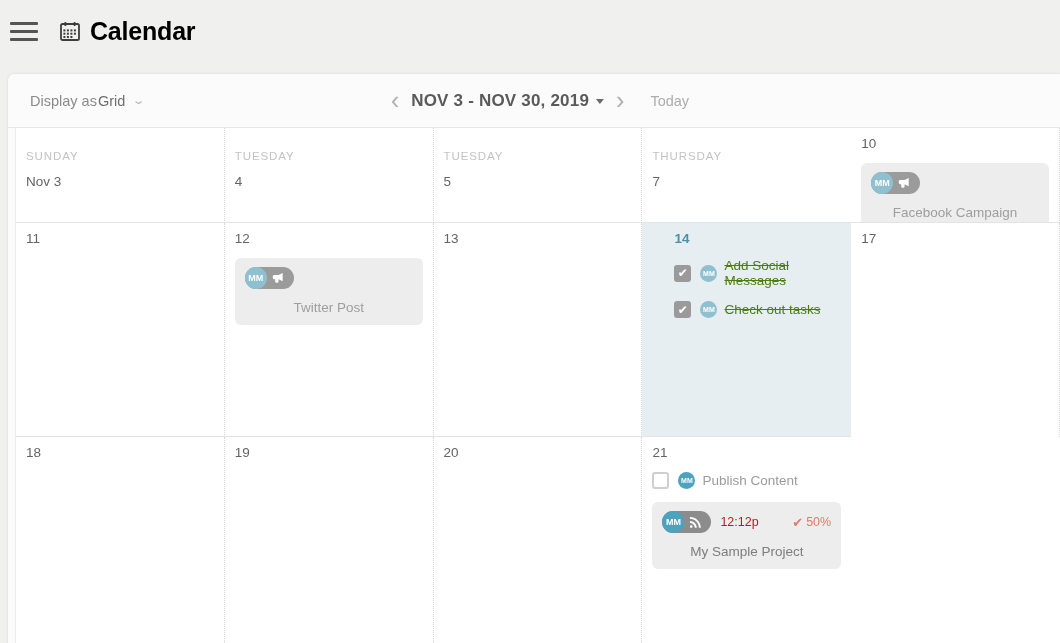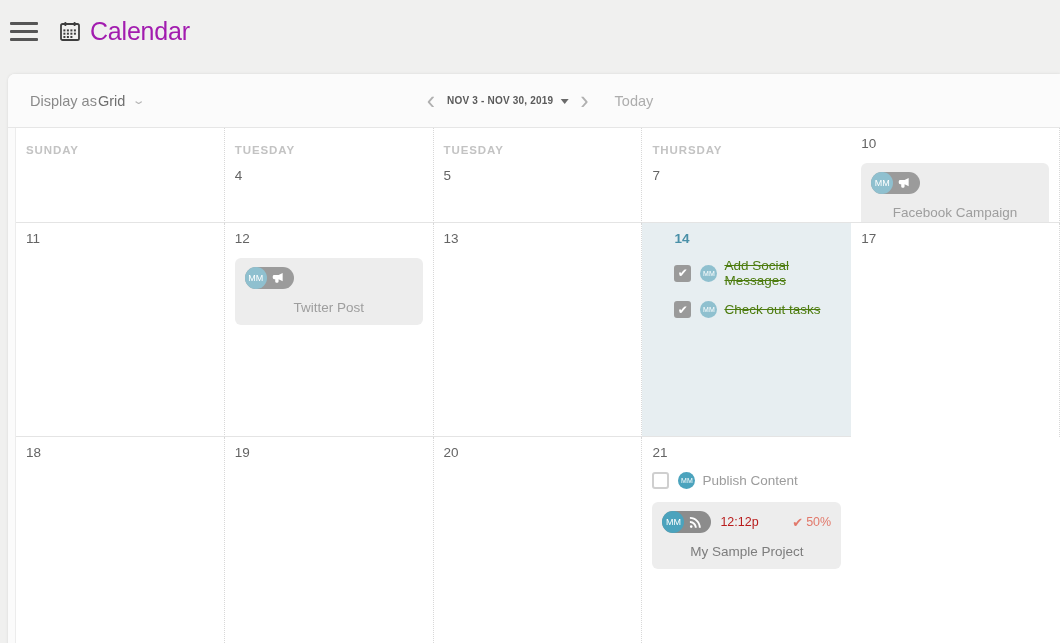--- a/index.html
+++ b/index.html
@@ -32,7 +32,7 @@
     color: #3d3d3d; display: flex; align-items: center;
   }
   .app-title {
-    font-size: 25px; font-weight: normal; color: #a21caf;
+    font-size: 25px; font-weight: bold; color: #000000;
     letter-spacing: -0.2px;
   }
 

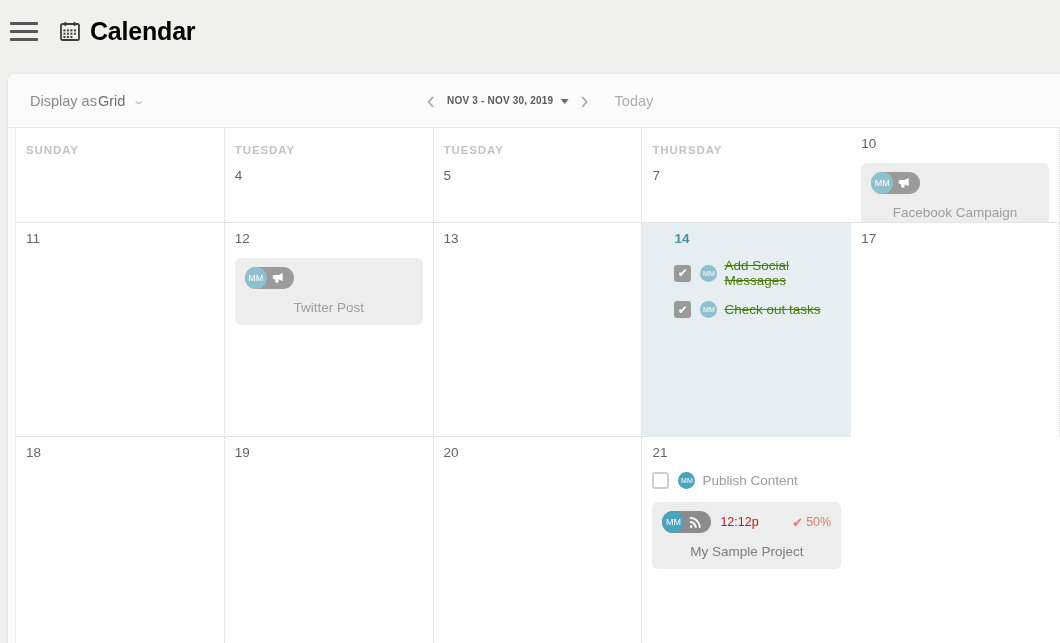--- a/index.html
+++ b/index.html
@@ -74,7 +74,7 @@
     font-family: "Liberation Sans", sans-serif;
   }
   .date-range {
-    font-size: 10px; font-weight: bold; color: #5a5a5a;
+    font-size: 17px; font-weight: bold; color: #5a5a5a;
     letter-spacing: 0.2px; white-space: nowrap;
   }
   .date-caret {

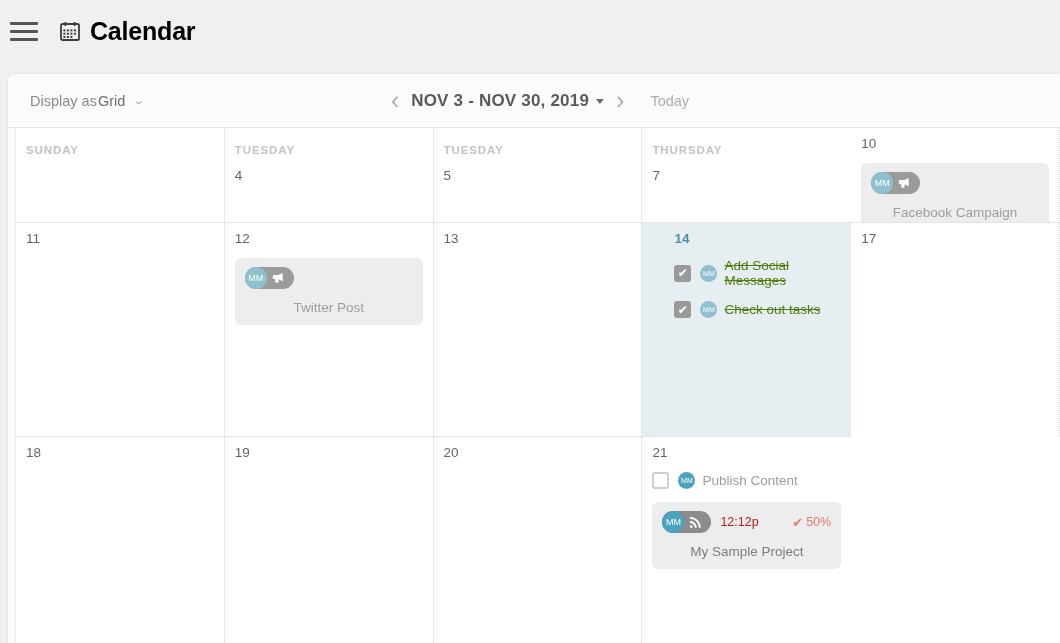--- a/index.html
+++ b/index.html
@@ -114,7 +114,7 @@
 
   .dow {
     font-size: 11.5px; color: #c3c3c3; letter-spacing: 0.9px;
-    margin-top: 8px; margin-bottom: 12px; font-weight: bold;
+    margin-top: 14px; margin-bottom: 12px;
   }
   .daynum { font-size: 13.5px; color: #646464; }
   .daynum.today-num { color: #4a90a8; font-weight: bold; }

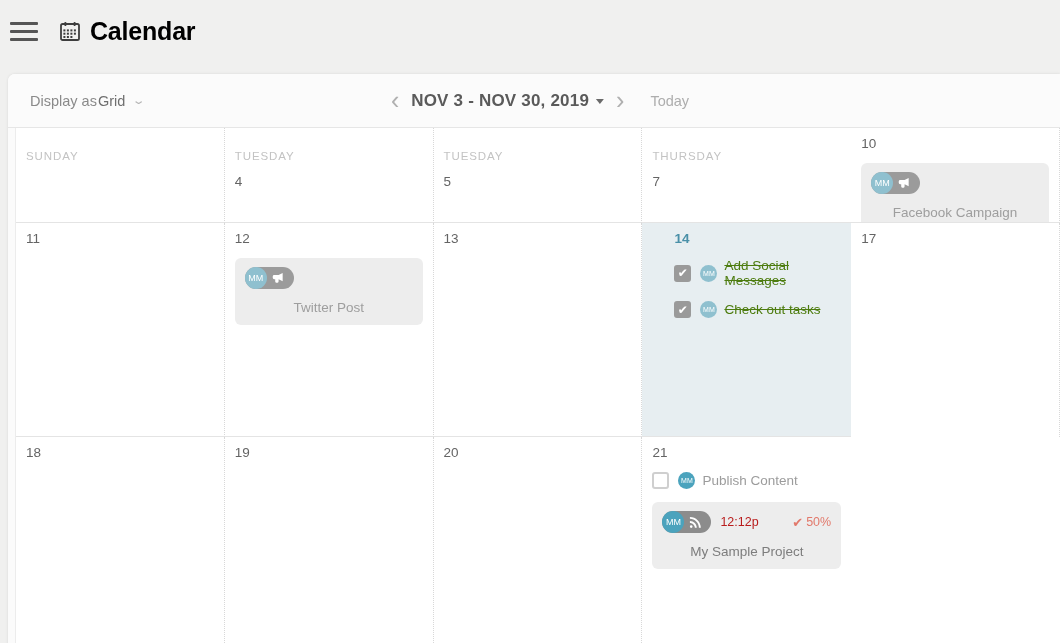--- a/index.html
+++ b/index.html
@@ -246,6 +246,7 @@
     <div class="grid" id="grid">
         <div class="cell row1">
           <div class="dow">SUNDAY</div>
+          <div class="daynum">Nov 3</div>
         </div>
         <div class="cell row1">
           <div class="dow">TUESDAY</div>

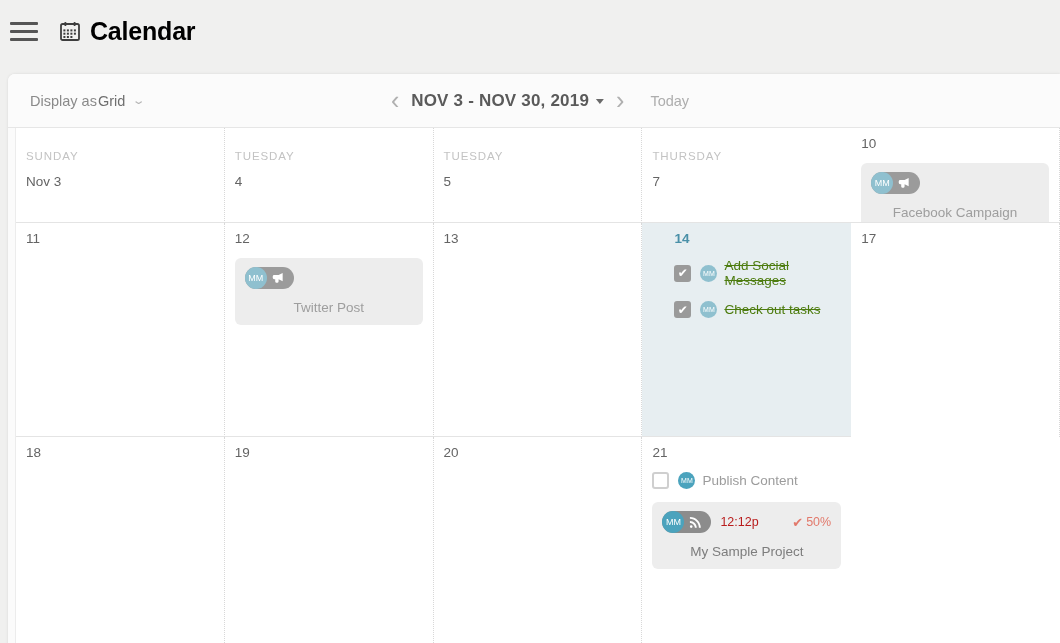--- a/index.html
+++ b/index.html
@@ -139,7 +139,7 @@
   .avatar {
     width: 22px; height: 22px; border-radius: 50%;
     background: #4ba3bd; color: #ffffff;
-    font-size: 9px; font-weight: normal;
+    font-size: 9px; font-weight: bold;
     display: flex; align-items: center; justify-content: center;
     flex: none;
   }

===

> [Exercise brief]: In the entries above, how many lines hold "margin"? Answer with the number alone.

> [Expected answer]: 2